Throughout the history of the United States active care has been practiced in hopes of change. On example of this was the March on Washington that happened on August 28, 1963. The March on Washington where Martin Luther King Jr. gave his famous “I Have a Dream” speech forced the president at the time, John F. Kennedy, to put support behind civil rights protestors. This event led to the Civil Rights Act of 1964 and the Voting Rights Act of 1965. In addition to prohibiting discrimination on the basis of race, color, religion, sex, or national origin, the Civil Rights Act prohibits discrimination in hiring, firing, or promotion. The Voting Rights Act of 1965 outlawed discriminatory voting practices against people of color in the United States and aimed to desegregate schools. A more recent example were the protests in 2020 after the death of George Floyd. Along with the protests, when the presidential elections were held a record breaking number of Americans took to the polls to vote out Trump who introduced extremely harmful policies and took actions that did significant damage to many different communities in the United States. While the harm done by Trump and his party continues to affect us, the people of the United States demonstrated care for effected communities and used action to strip Trump of power.

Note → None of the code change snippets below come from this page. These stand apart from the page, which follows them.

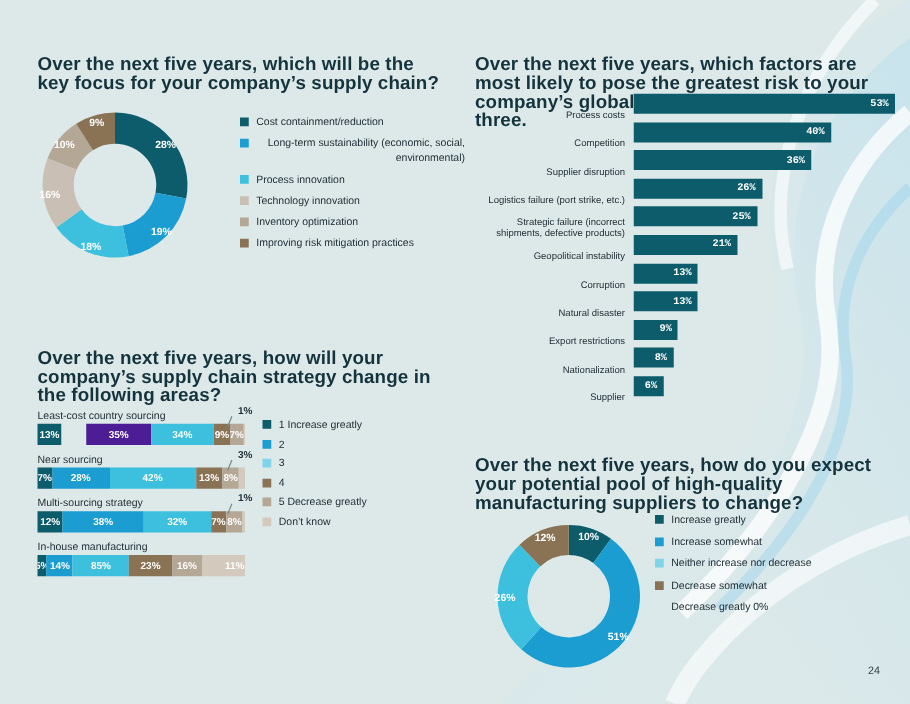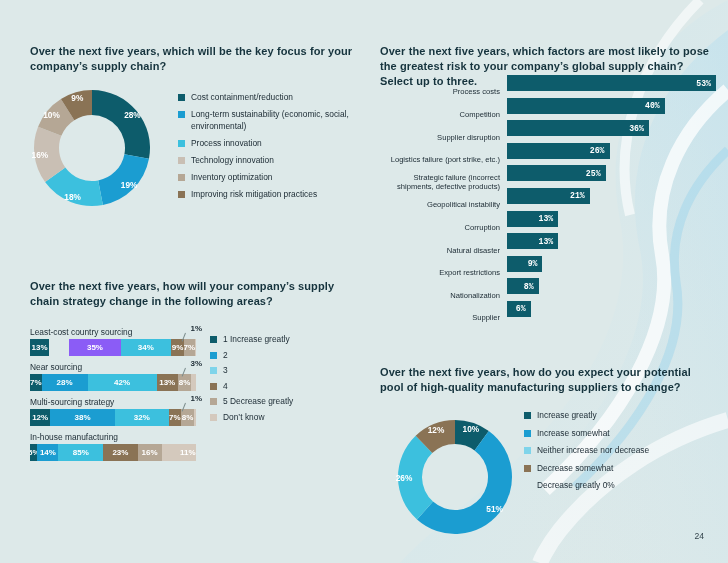"Over the next five years," .q-title { font-size: 11px -> 15px }
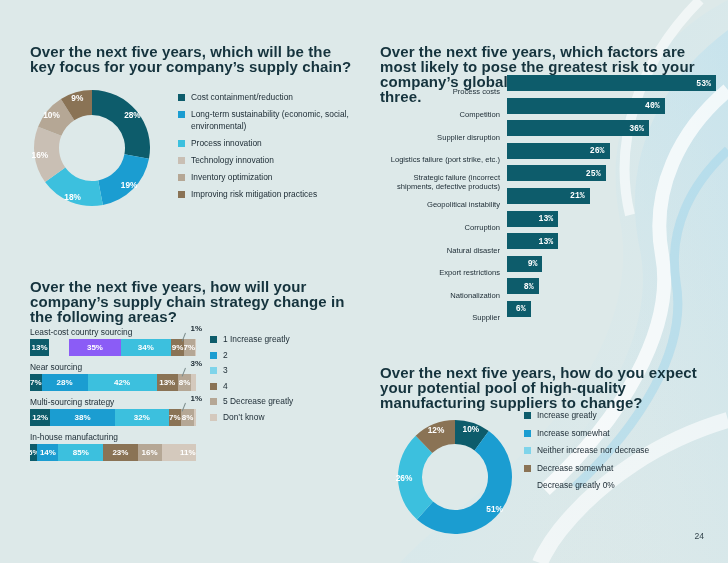"Cost containment/reduction" #legend-q1 { left: 178px -> 192px; text-align: none -> right }
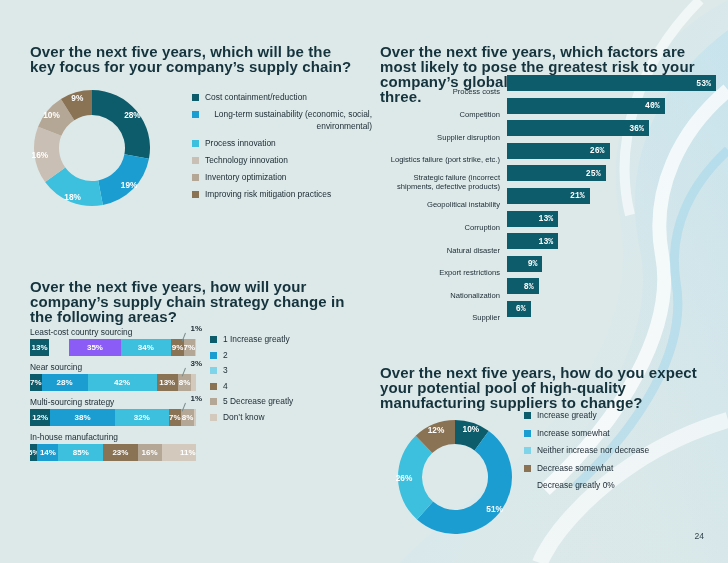"35%" div.stack-seg { background: #8b5cf6 -> #4c1d95 }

Unfortunately, there are cases were both action and care from the public just aren’t enough. Just as there are instances where action from the public allowed for change, there were many instances where no action has been taken by the government even when it’s clear that the general population cares for these issues and takes actions to demonstrate care. When watching When the Levees Broke in class we witnessed as the government ignored protestors and Hurricane Katrina survivors as they asked for help. This resulted in even more people in New Orleans dying as they went without aid for days. In more recent events, more and more children are dying at the hands of gun violence, not for a lack of care and action by those in the community, but because of the lack of care and action of the United States government. While the general public cares very much about this issue and have taken many actions in an attempt to make the government care about what’s happening and take action, unfortunately, action has yet to be taken by the government to put an end to or at least reduce mass shootings and so they continue to happen.

There are some instances where only passive care is practiced and so action by the government is not taken. The fight against climate change is one of these instances. While there are some taking action to reduce the effects of climate change there just aren’t enough people willing to take action against companies and policies that continue to harm the environment. The lack of care by most people around the world has led to inaction and unresolved conflicts that continue to grow. This lack of care has already begun to effect us and will continue to effect us in the future as we continue to do nothing. As we continue down this path the past will come back to haunt the present and future resulting in more violence to life on Earth.

When considering the prompt, care is the antidote to violence, I find myself disagreeing. The answer to the prompt is no. While care is a part of the puzzle, action is the real antidote to violence. However, action can not exist without care and this action needed to be done by the people in power. While actions done by everyday people can convince people in power to care, it must be those put into positions of power that need to care and take action to resolve conflicts and create a better future for all. While politicians and the general population can care about a subject or issue, the issue with continue to exist and grow if action is not taken to irradicate the problem.